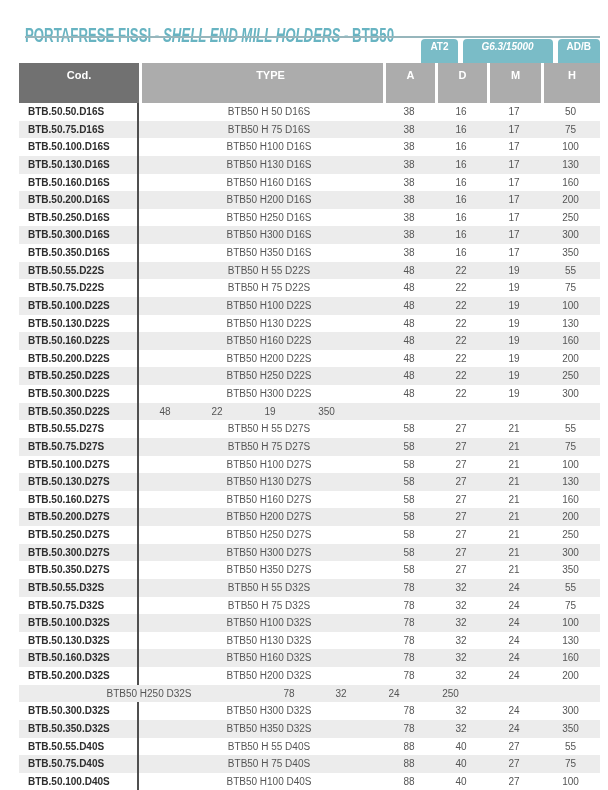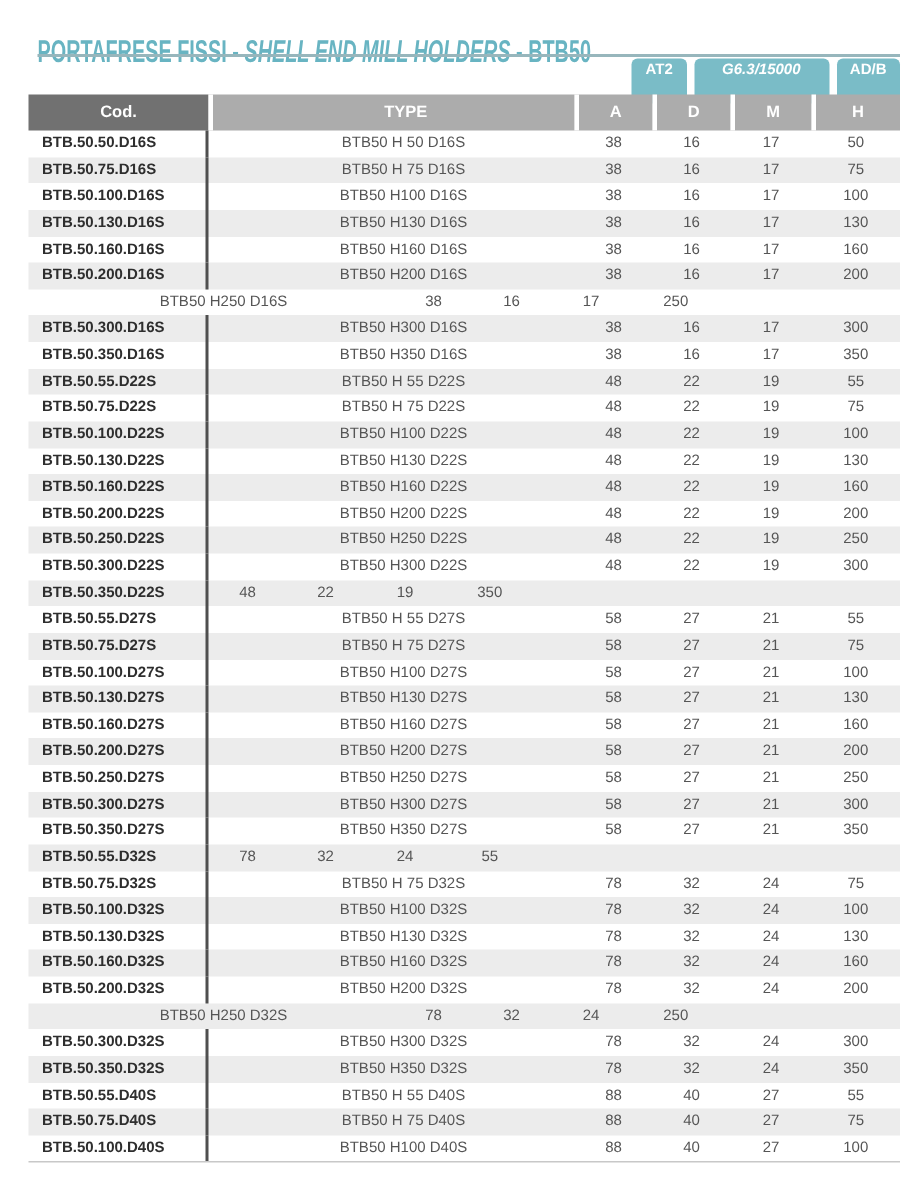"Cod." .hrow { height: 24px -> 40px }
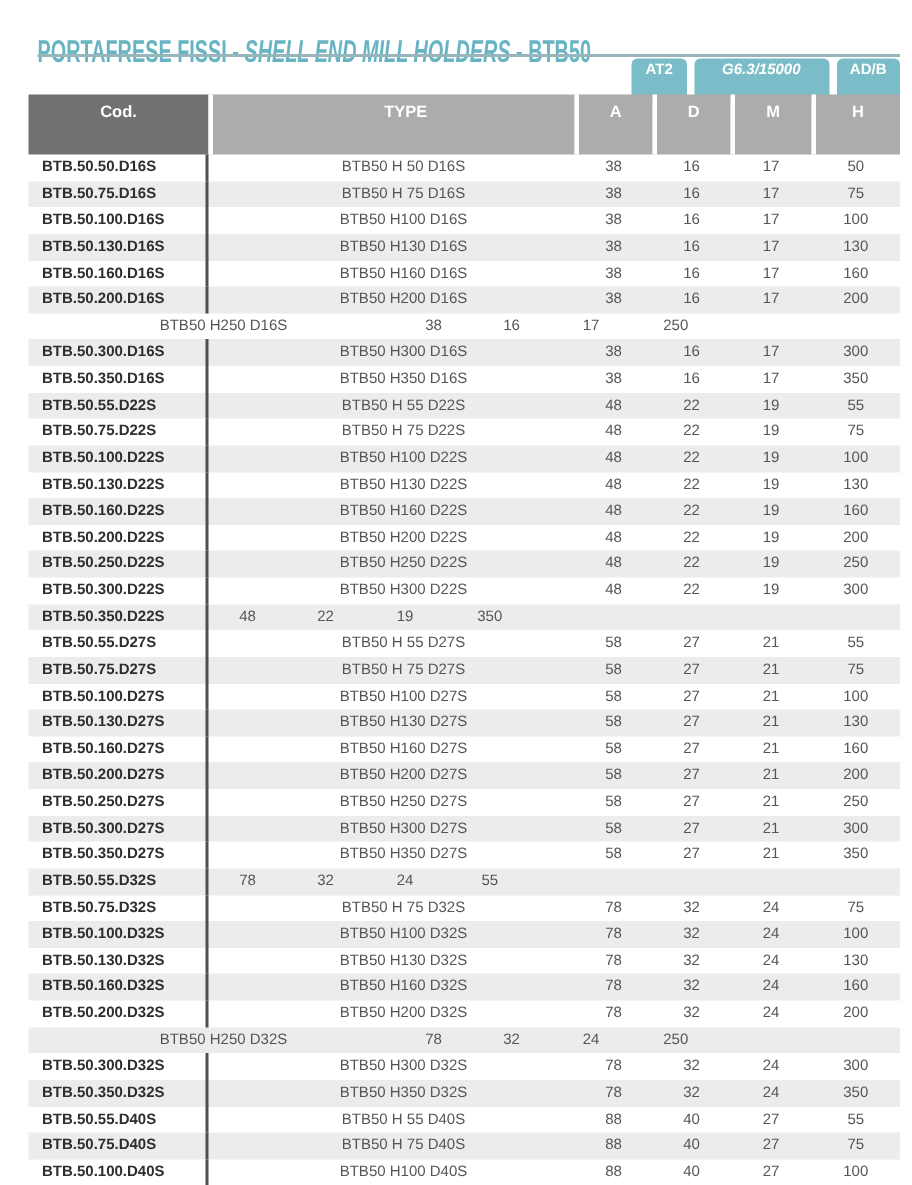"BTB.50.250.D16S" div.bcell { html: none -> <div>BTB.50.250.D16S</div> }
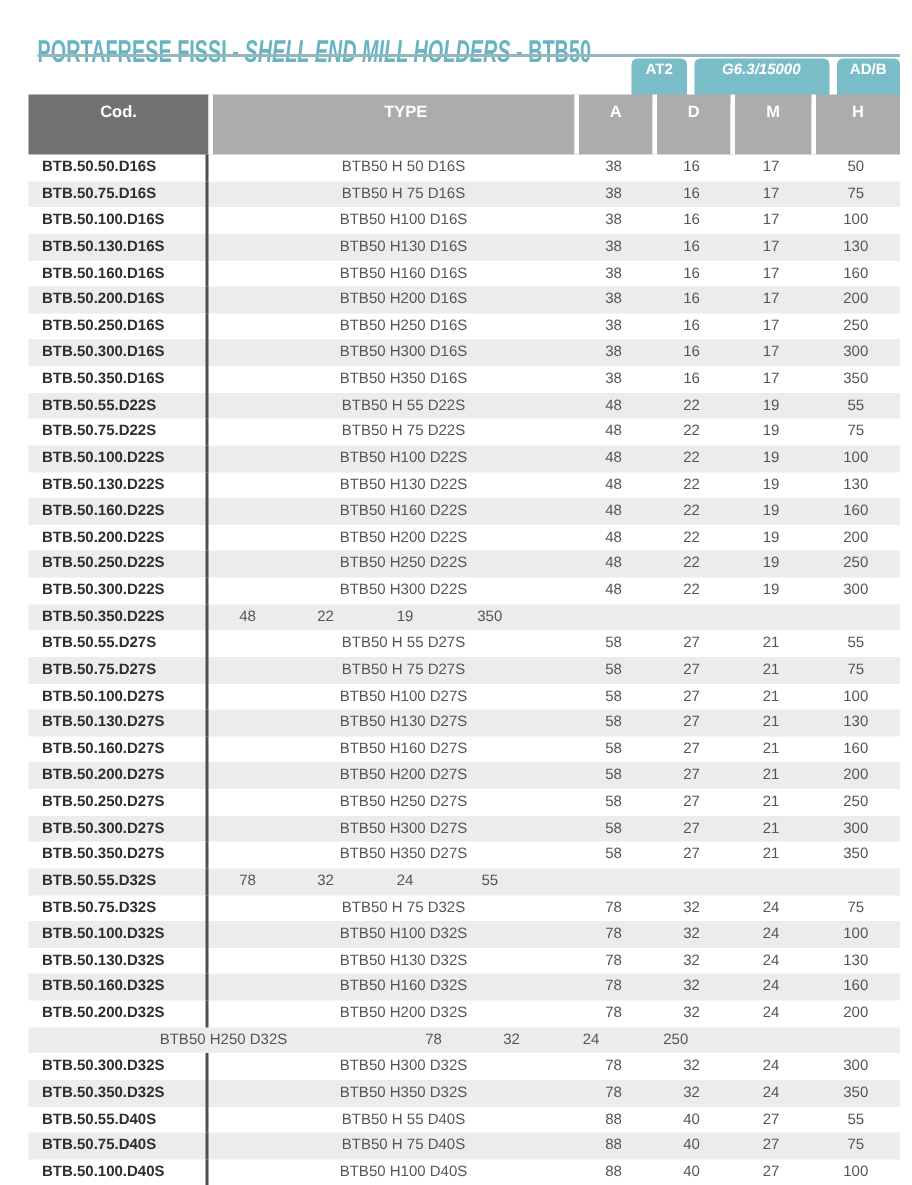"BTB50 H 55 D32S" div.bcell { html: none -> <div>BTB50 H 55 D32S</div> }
----
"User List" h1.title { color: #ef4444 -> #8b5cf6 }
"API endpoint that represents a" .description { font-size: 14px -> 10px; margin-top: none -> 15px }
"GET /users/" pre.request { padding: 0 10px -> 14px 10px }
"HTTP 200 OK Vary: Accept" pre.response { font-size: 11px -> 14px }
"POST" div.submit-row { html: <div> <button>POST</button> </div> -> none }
----
* [Task to complete] Going back to the data above, write out everything from the line with "none -> <div>BTB.50.250.D16S</div>" down to the line with "none -> <div>BTB50", both included, leaving every picture out.

* [Answer for this exercise]
"BTB.50.250.D16S" div.bcell { html: none -> <div>BTB.50.250.D16S</div> }
"BTB50 H 55 D32S" div.bcell { html: none -> <div>BTB50 H 55 D32S</div> }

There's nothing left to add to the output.